- [Exercise requirements] Beginning with the line that mentions "[149,390,168,404] 1. -> (301, 397) none", reproduce every line through the last line of the entries, exactly, and only those.

- [Records for the exercise]
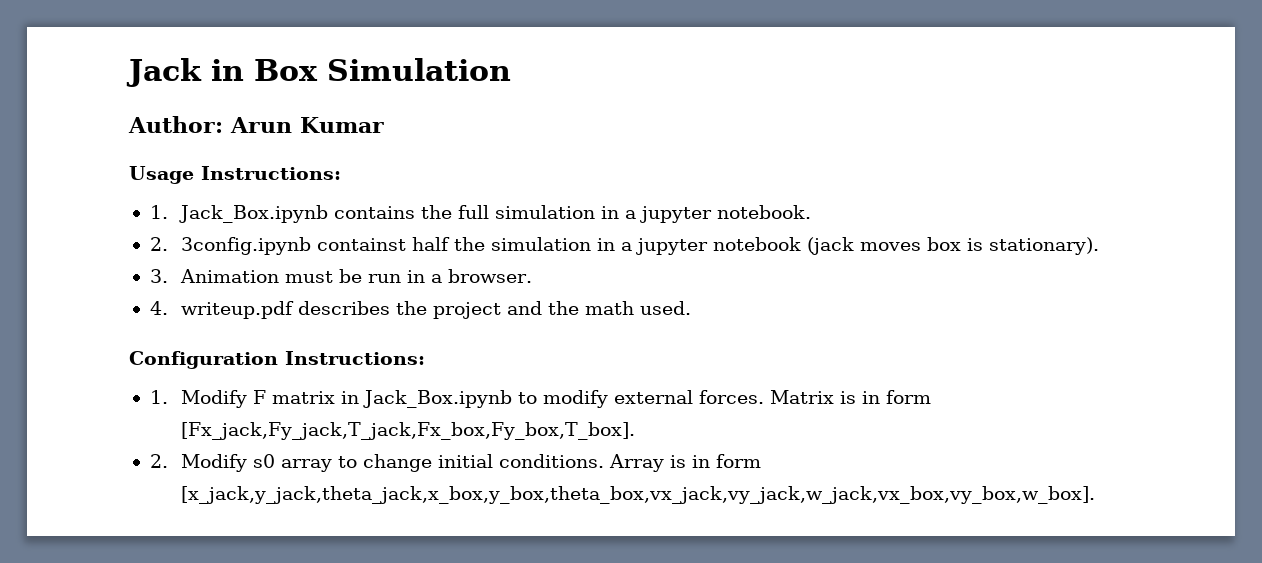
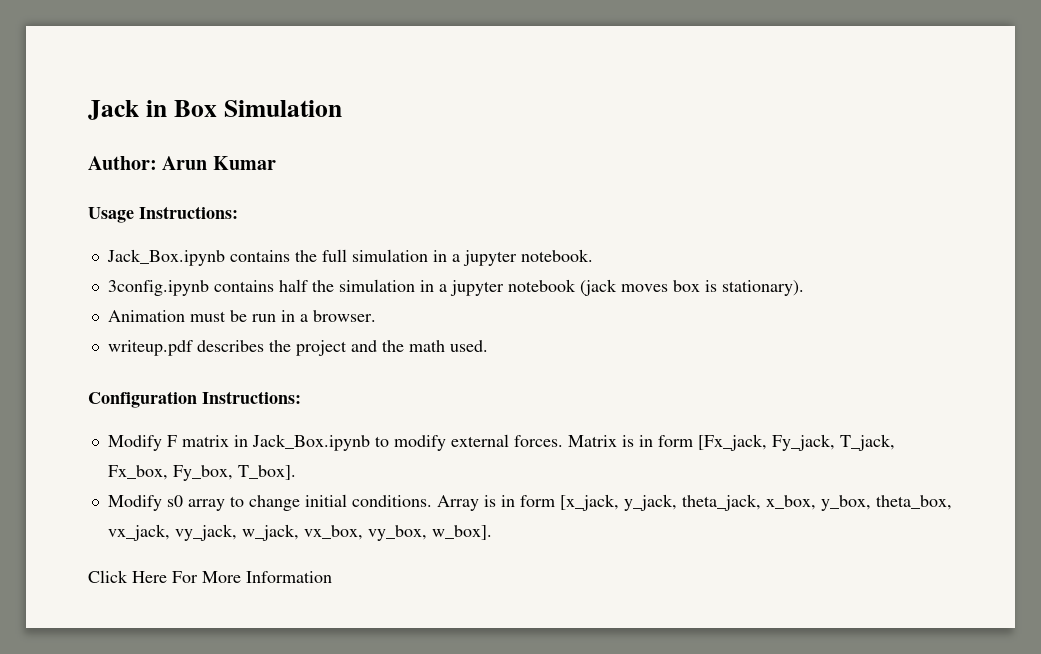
[149,205,168,219] 1. -> (238, 212) none
[149,237,406,255] 2. 3config.ipynb containst -> [107,280,274,296] 3config.ipynb contains
[149,269,168,283] 3. -> (804, 288) none
[149,301,168,315] 4. -> (376, 316) none
[149,390,168,404] 1. -> (301, 397) none
[180,422,635,440] [149,454,168,468] [Fx_jack,Fy_jack,T_jack,Fx_box,Fy_box,T_box]. // 2. -> [697,434,895,451] [107,465,296,481] [Fx_jack, Fy_jack, T_jack, Fx_box, Fy_box, T_box]. //
[180,486,1095,504] [x_jack,y_jack,theta_jack,x_box,y_box,theta_box,vx_jack,vy_jack,w_jack,vx_box,vy_box,w_box]. -> [559,494,952,511] [107,524,492,541] [88,570,332,583] [x_jack, y_jack, theta_jack, x_box, y_box, theta_box, vx_jack, vy_jack, w_jack, vx_box, vy_box, w_box]. // Click Here For More Information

- [Response to the task]
[149,390,168,404] 1. -> (301, 397) none
[180,422,635,440] [149,454,168,468] [Fx_jack,Fy_jack,T_jack,Fx_box,Fy_box,T_box]. // 2. -> [697,434,895,451] [107,465,296,481] [Fx_jack, Fy_jack, T_jack, Fx_box, Fy_box, T_box]. //
[180,486,1095,504] [x_jack,y_jack,theta_jack,x_box,y_box,theta_box,vx_jack,vy_jack,w_jack,vx_box,vy_box,w_box]. -> [559,494,952,511] [107,524,492,541] [88,570,332,583] [x_jack, y_jack, theta_jack, x_box, y_box, theta_box, vx_jack, vy_jack, w_jack, vx_box, vy_box, w_box]. // Click Here For More Information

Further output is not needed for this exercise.